Returning again to what really is an altogether fascinating series of thoughts on offer by the Apostle Paul, we join the Roman congregation in hearing “For we know that the whole creation groans and suffers together until now. Not only this, but we ourselves also, who have the firstfruits of the Spirit, groan inwardly as we eagerly await our adoption, the redemption of our bodies” (8:22-23). As has been made clear, the language here employed by Paul, specifically that of groaning and redemption, is the language of Israel’s defining story.
Revisiting an earlier theme that we have raised, which is Paul’s use of “we” in his engagement with Gentiles, which appears to be Paul’s way of self-identifying with Gentiles and to play a role in his desire to see a united family of God, the use of “adoption” in precise connection with these highly charged terms merely amplifies and exacerbates the end that Paul believes to be on offer in the Gospel’s announcement (the Lordship of Jesus that portends the inauguration of the kingdom of God). It is easy to understand Paul’s aims in this regard, as the congregation of Roman believers is generally understood to be a more evenly mixed congregation of Jew and Gentile and therefore in need of the “adoption” of an inclusive family language for what must become an inclusive family story. The fact that Paul spends time in his letters specifically addressing what would be largely Jewish concerns reinforces the picture of that relatively even mixture.
While there are also Jews in Corinth, and undoubtedly Jews as part of the assembly of Jesus believers there, the situation in Corinth is understood to be a bit different. Perhaps there are a very small number of Jewish believers, so their concerns are not particular germane the whole assembly? Accordingly, there is no pervasive crisis. Consequently, the abiding concerns of his Jewish brethren do not warrant the overt attention of Paul. It is possible that the Jews there were more Hellenized, and therefore less stringent in their adherence to the traditions addressed in the Romans letter, such as table fellowship and the marks of covenant inclusion. Speculation could continue. However, what is unmistakable is Paul’s employment of overtly Israel-centric terminology here in this passage that is quite the mirror of part of Romans eight.

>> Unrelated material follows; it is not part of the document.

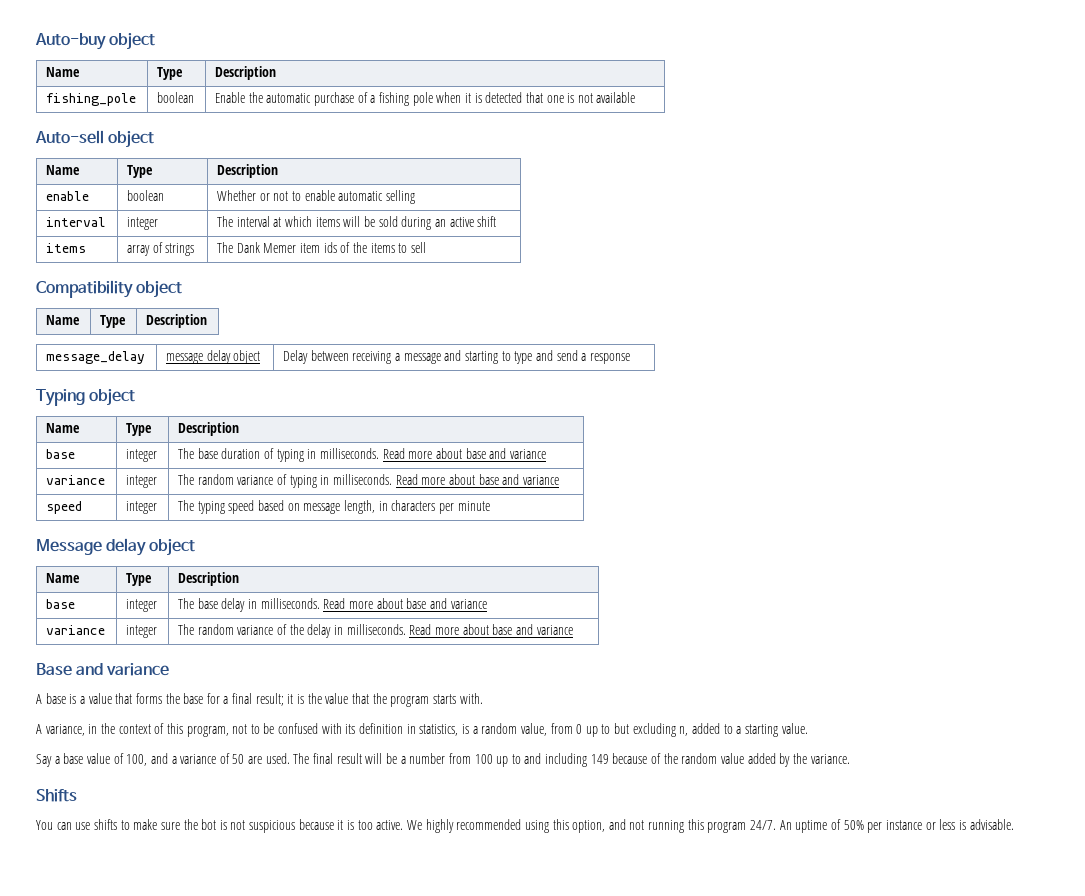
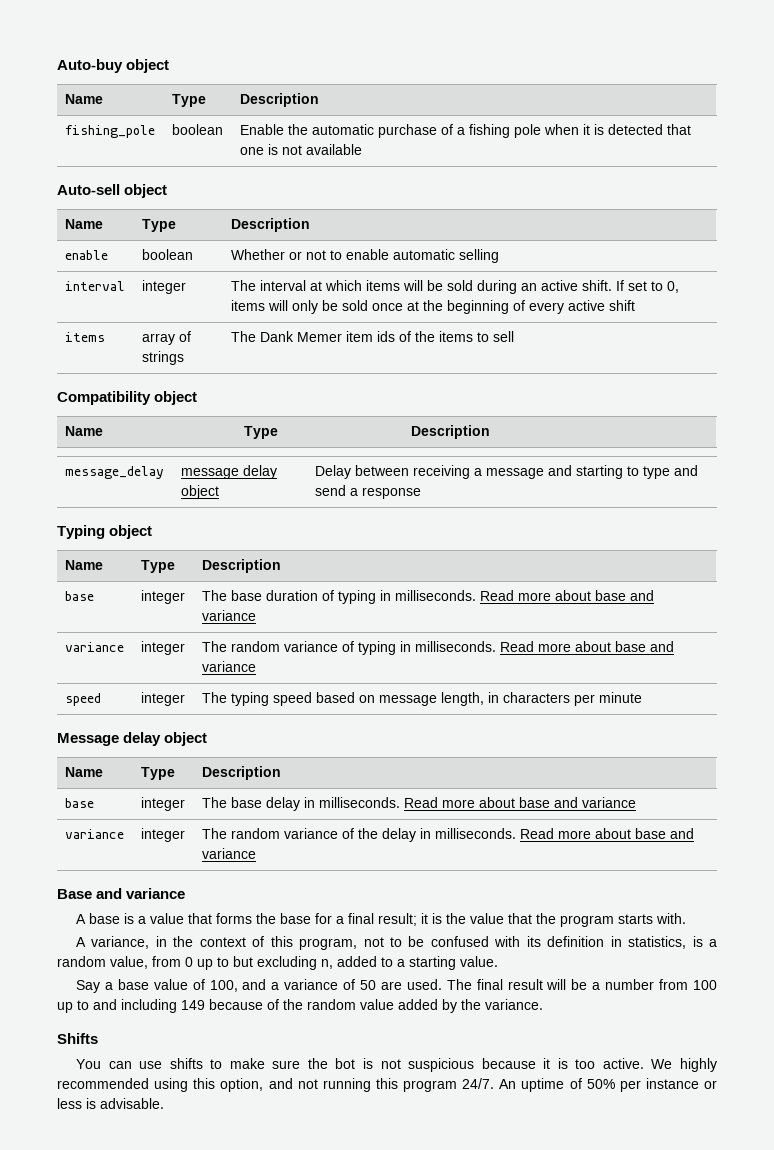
(474, 222) none -> [582,280,680,293] [231,300,606,314] shift. If set to 0, items will only be sold once at the beginning of every active

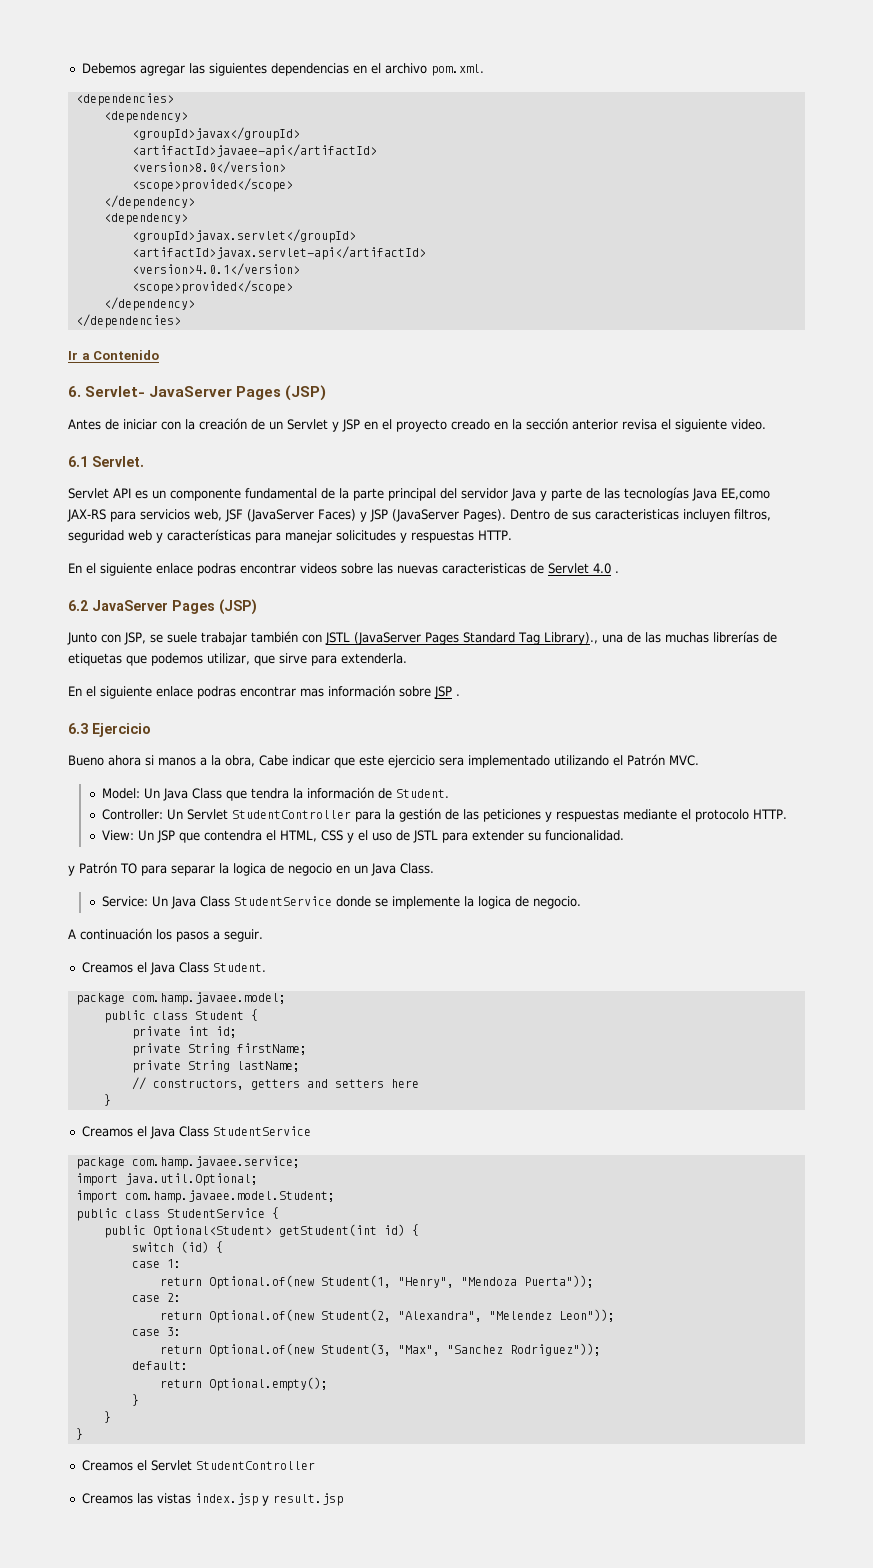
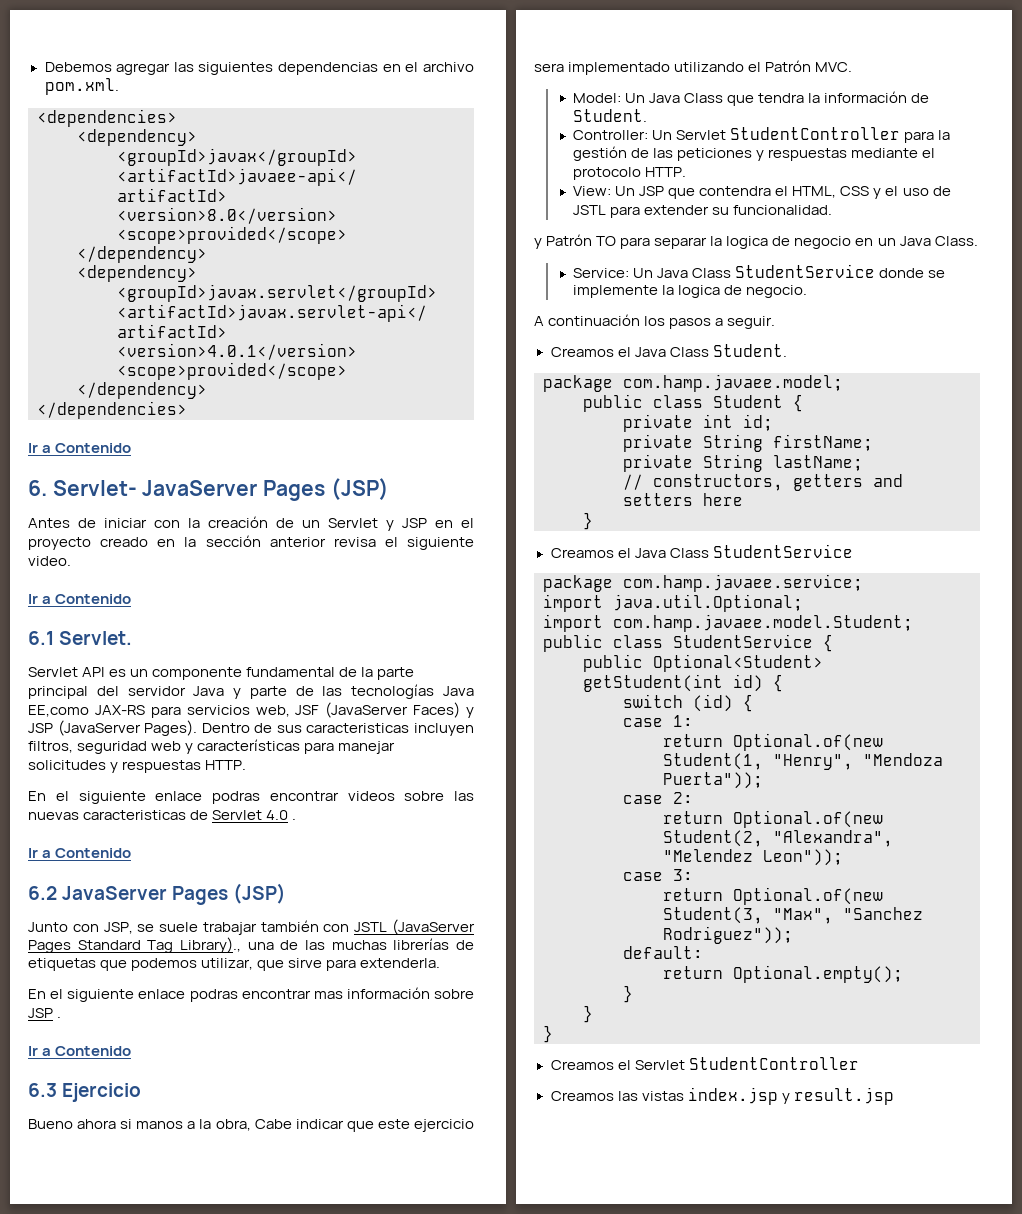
(766, 424) none -> [28,594,132,604] // Ir a Contenido
(619, 572) none -> [28,848,132,858] // Ir a Contenido
(460, 695) none -> [28,1046,132,1056] // Ir a Contenido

Again echoing the above-quoted words of that chapter, with words such as “suffering,” “eternal,” and “glory” ringing in our ears as that which closes the fourth chapter, along with the “creation,” “groans,” “suffers,” “adoption,” and “redemption” of Romans eight (realizing that these terms are all conceptually linked by the narratives of Israel and Jesus), we advance into the fifth chapter of the second letter to the Corinthians and hear “For we know that if our earthly house is dismantled, we have a building from God, a house not built by human hands, that is eternal in the heavens” (5:1). Crucially then, in the next verse, Paul writes “For in this earthly house we groan, because we desire to put on our heavenly dwelling” (5:2).
In yet another unmistakable fusion of the disparate peoples of the world into the family of God whose continuing story of relationship with the Creator God has as its foundation the story of Israel (which, we remember, goes all the way back to Adam, though Adam is also understood to be the progenitor of humanity), Paul calls to mind the exodus. Israel, who had the promise of a return to the land that had been promised to the family of Abraham---and we do not miss the connection to the church of the Christ as the family of Abraham and the whole of creation as the land originally promised to Adam as the divine image-bearer, presumably groaned under their bondage precisely because of the remembrance of that promise (at the very least, this is what is to be taken from the people-of-God-defining narrative as supplied by the Hebrew Scriptures), longing to put on their heavenly dwelling, which was their promised land.
It is important to continue to remember that Israel’s groaning was to escape bondage, but not to escape the world. The idea that the world was something shabby, second-rate, and to be escaped, is nowhere present in Jewish thought. Rather, the world was very much understood to be a good creation sullied by the very ones given a charge to keep. That same creation was to be renewed by God, who would accomplish it by His own intervention and His own power, through the instrumentation of the same beings that had originally failed in the performance of their assignment. This was the way that the story of Abraham, according to the structure of the very foundations of Israel’s story (Genesis one through eleven), was perceived.
Good post: I especially like your concluding paragraph.